_What this task involves_.
In the data below, count how many lines contain "Carbon" and give that number by itself.

_Given information_.
====================
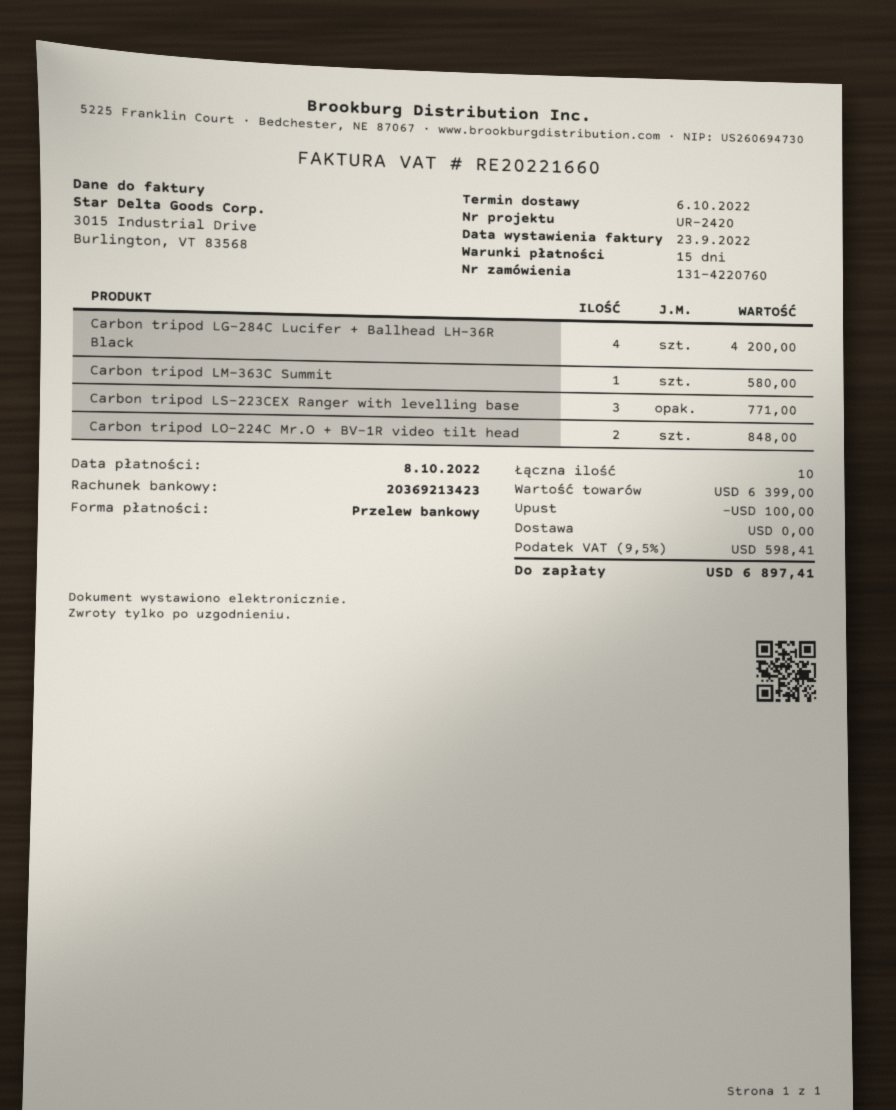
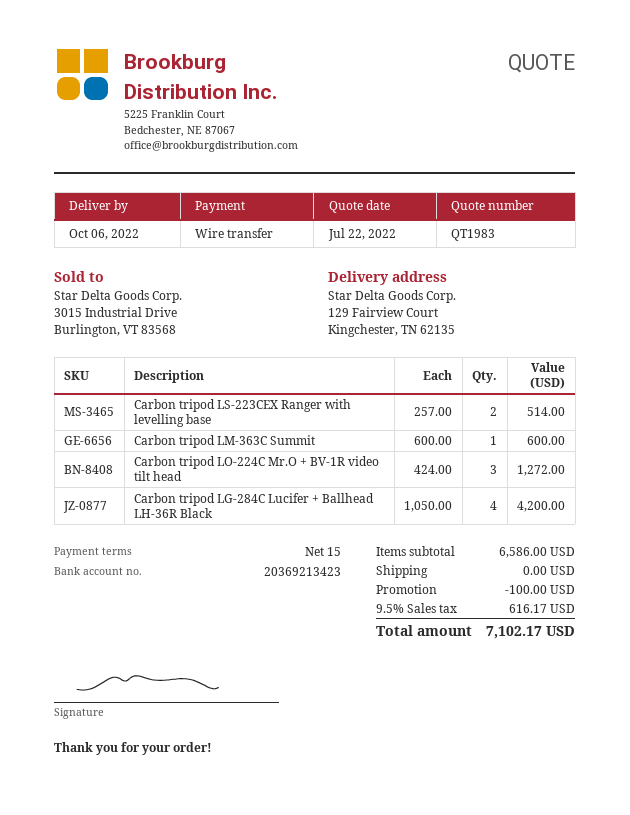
Carbon tripod LM-363C Summit: 1 for 580.00 -> 1 for 600.00
Carbon tripod LS-223CEX Ranger with levelling base: 3 for 771.00 -> 2 for 514.00
Carbon tripod LO-224C Mr.O + BV-1R video tilt head: 2 for 848.00 -> 3 for 1272.00
subtotal: 6399.00 -> 6586.00
tax: 9.5% = 598.41 -> 9.5% = 616.17
total: 6897.41 -> 7102.17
====================
_Output of the task_.
3